Screenshot and code edit data
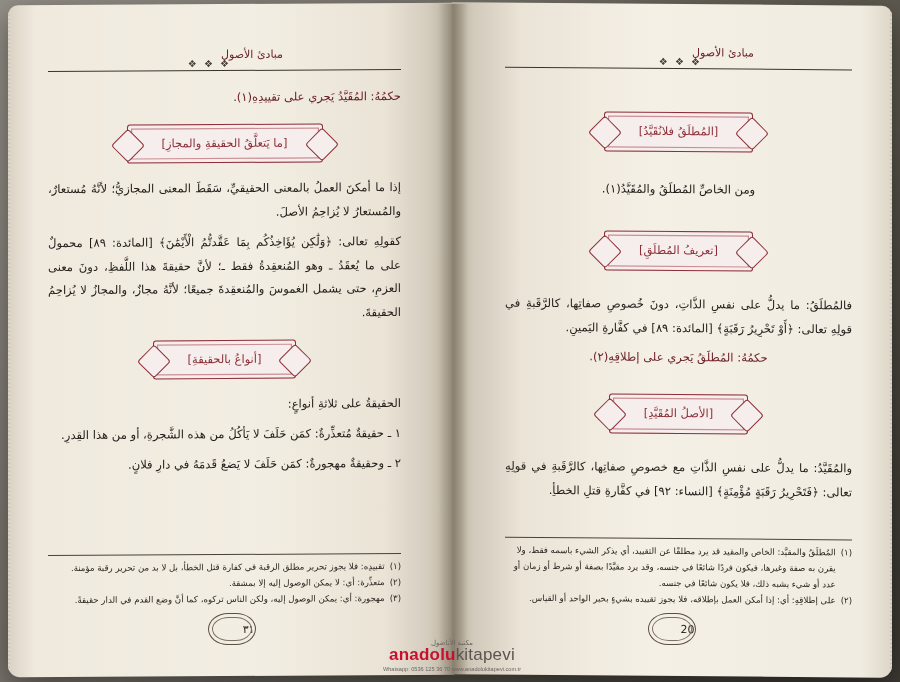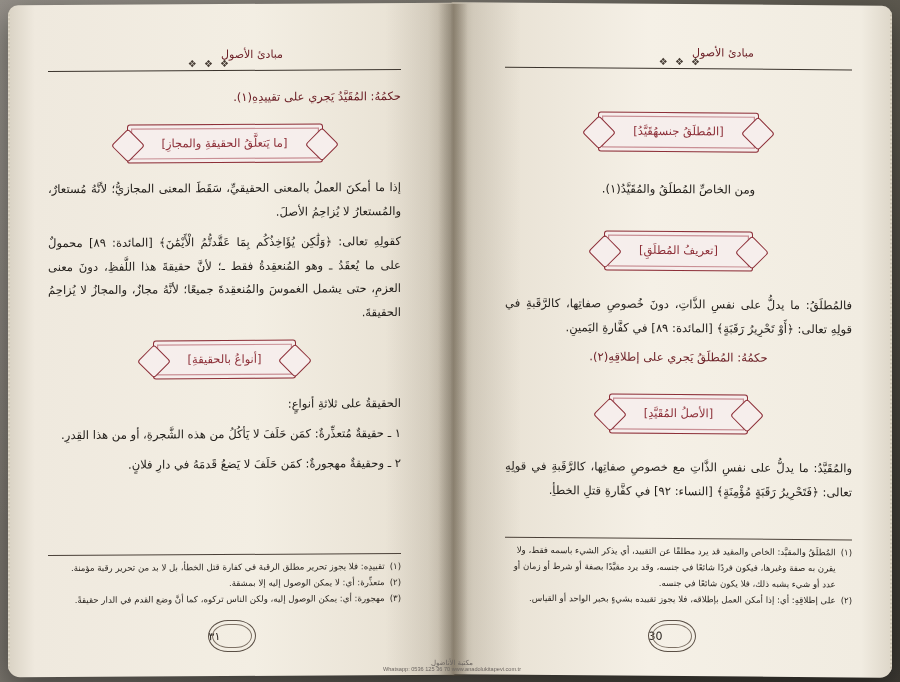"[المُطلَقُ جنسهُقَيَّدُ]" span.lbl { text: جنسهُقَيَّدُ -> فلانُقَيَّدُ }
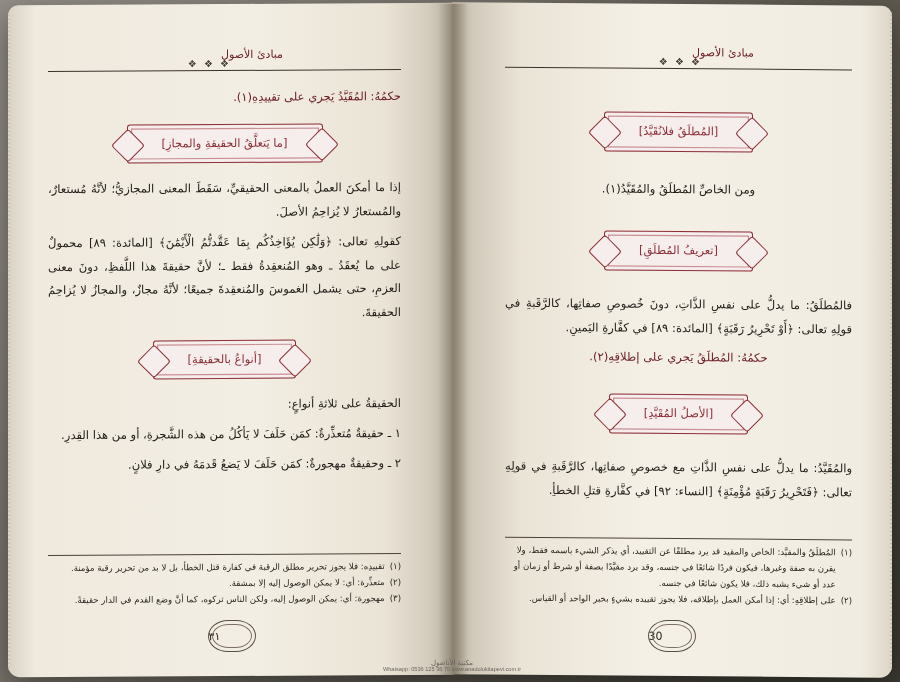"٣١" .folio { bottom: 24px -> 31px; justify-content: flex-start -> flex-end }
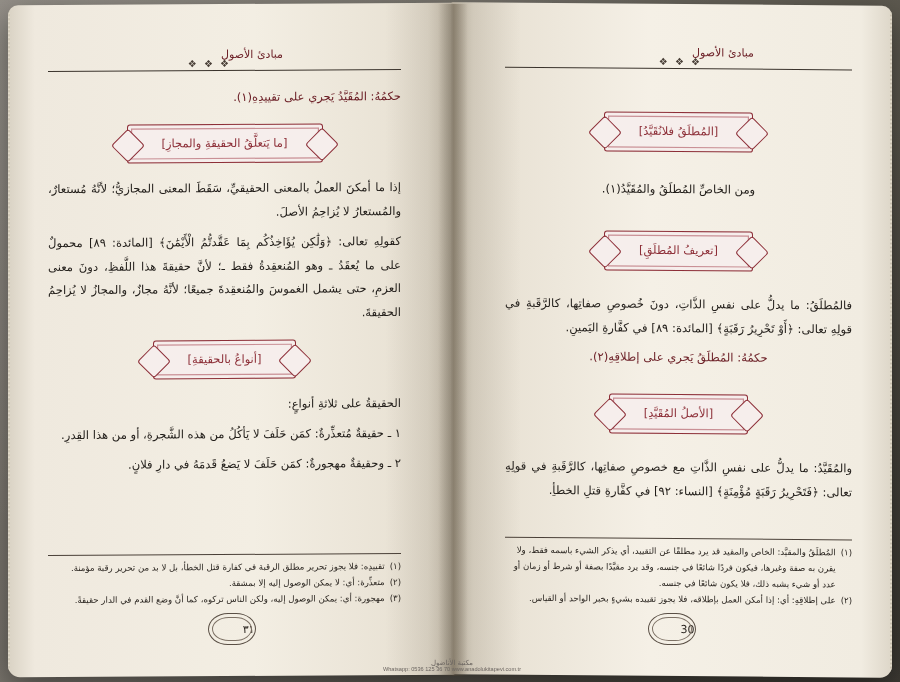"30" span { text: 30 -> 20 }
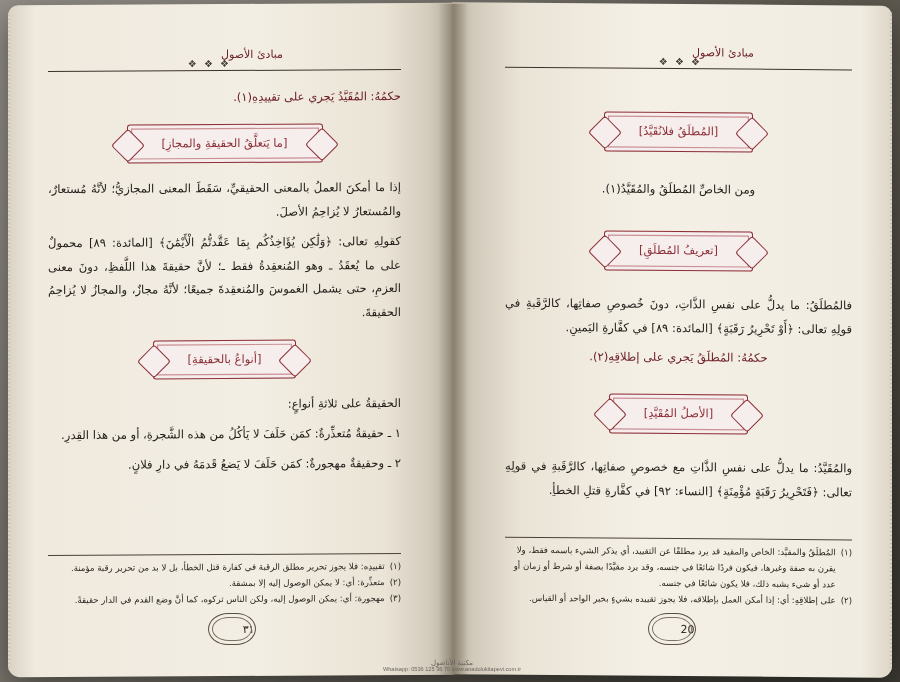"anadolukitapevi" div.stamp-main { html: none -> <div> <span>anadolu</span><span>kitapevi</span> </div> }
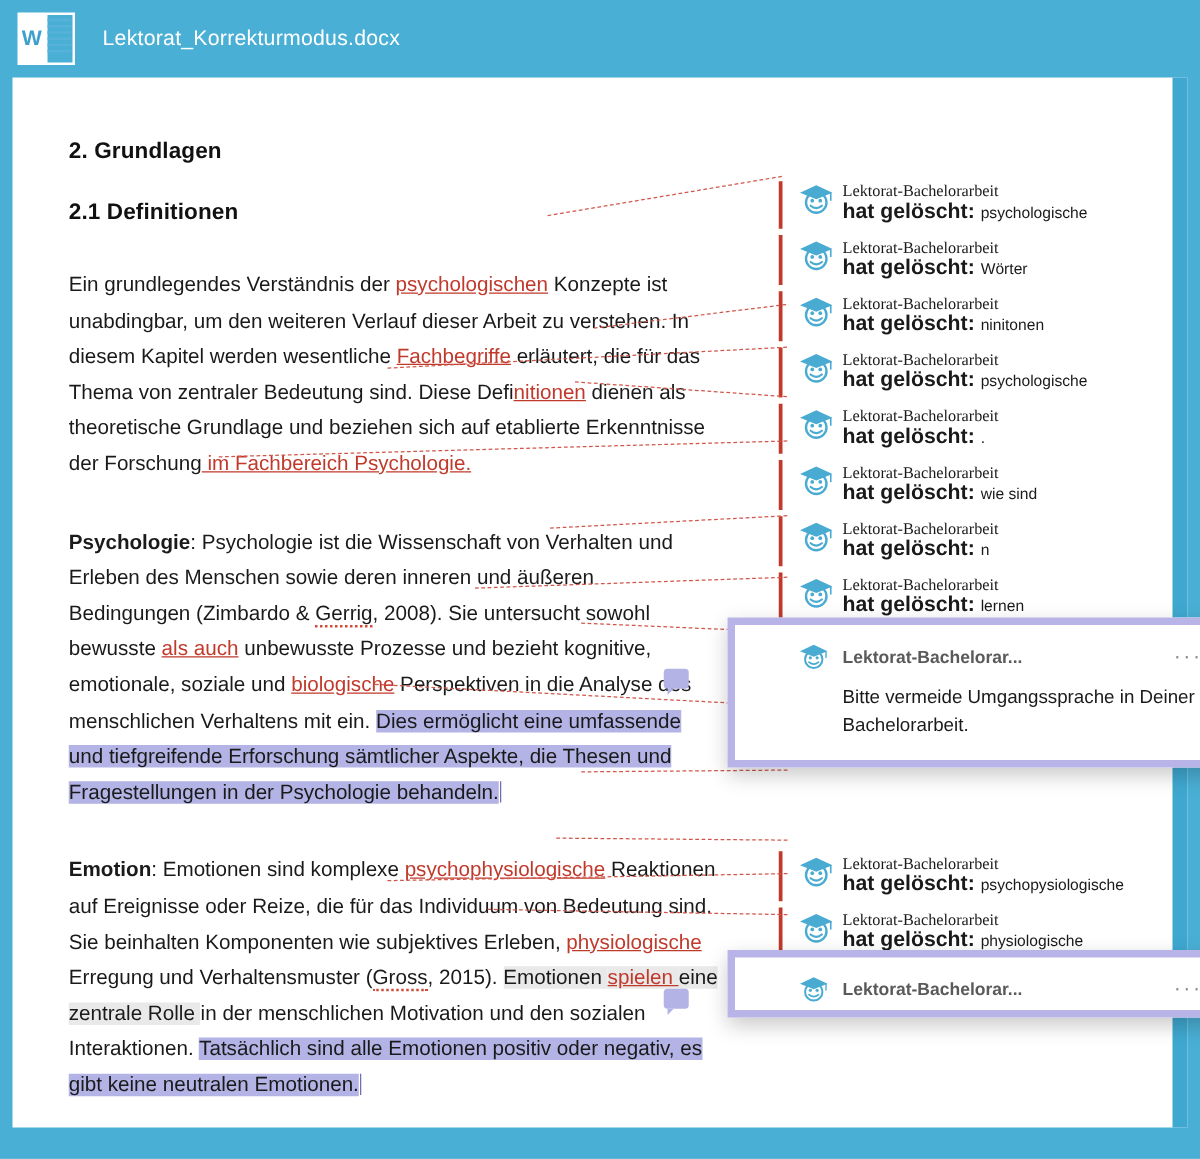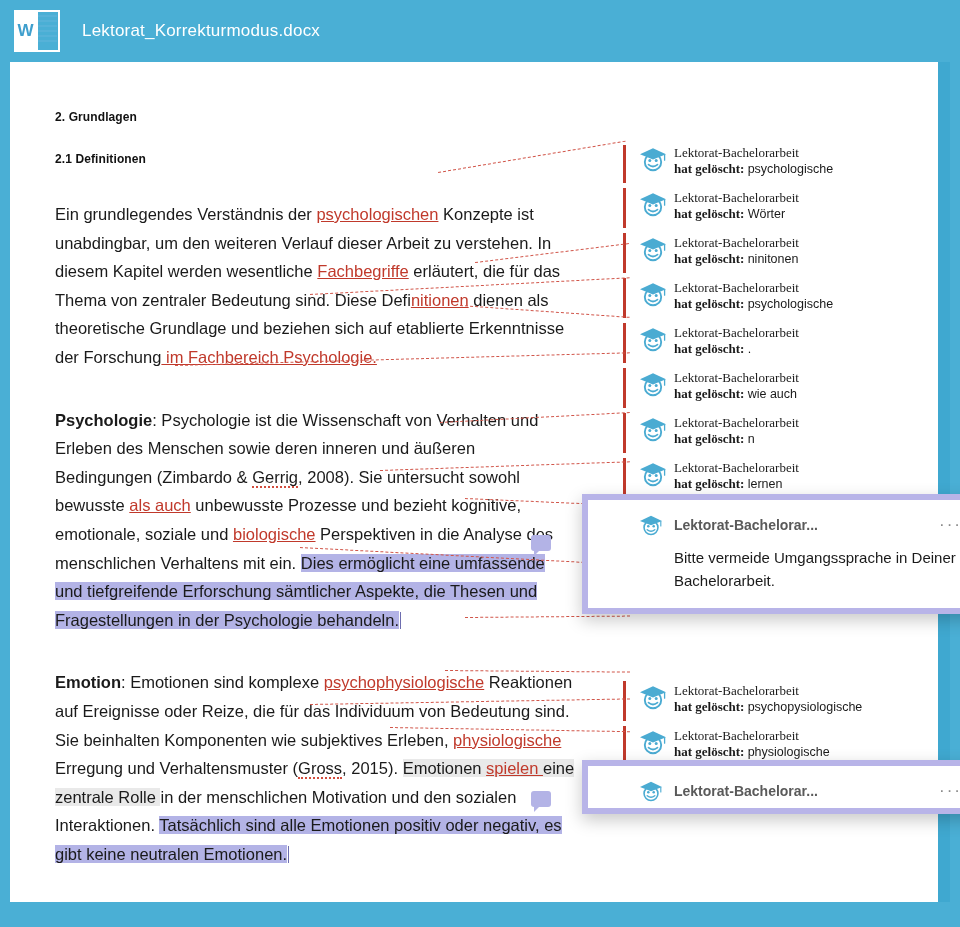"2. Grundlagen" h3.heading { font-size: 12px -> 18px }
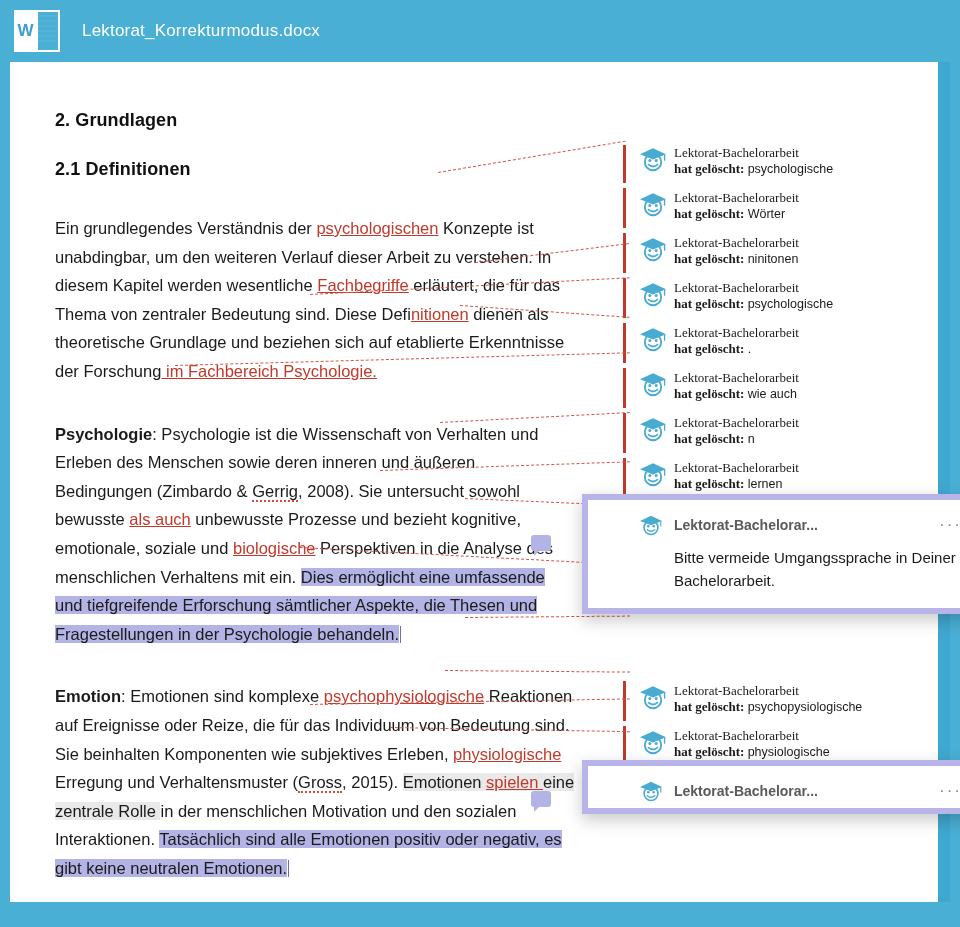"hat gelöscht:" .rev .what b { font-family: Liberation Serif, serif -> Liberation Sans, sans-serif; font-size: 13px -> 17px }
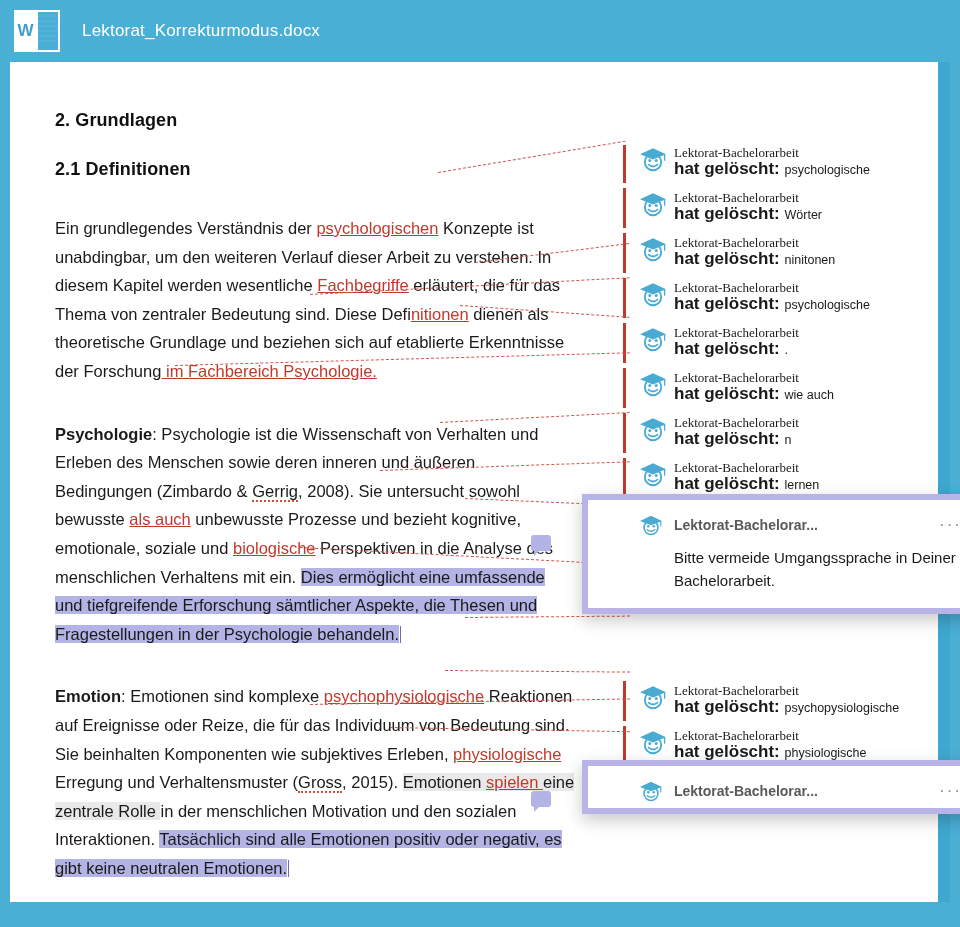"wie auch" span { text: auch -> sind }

## Exercise goal
The required output is every line from the one containing "bottom: 24px ->" through the last line of the records, inclusive, reproduced exactly and without pictures.

## Result
"٣١" .folio { bottom: 24px -> 31px; justify-content: flex-start -> flex-end }
"30" span { text: 30 -> 20 }
"anadolukitapevi" div.stamp-main { html: none -> <div> <span>anadolu</span><span>kitapevi</span> </div> }
"2. Grundlagen" h3.heading { font-size: 12px -> 18px }
"hat gelöscht:" .rev .what b { font-family: Liberation Serif, serif -> Liberation Sans, sans-serif; font-size: 13px -> 17px }
"wie auch" span { text: auch -> sind }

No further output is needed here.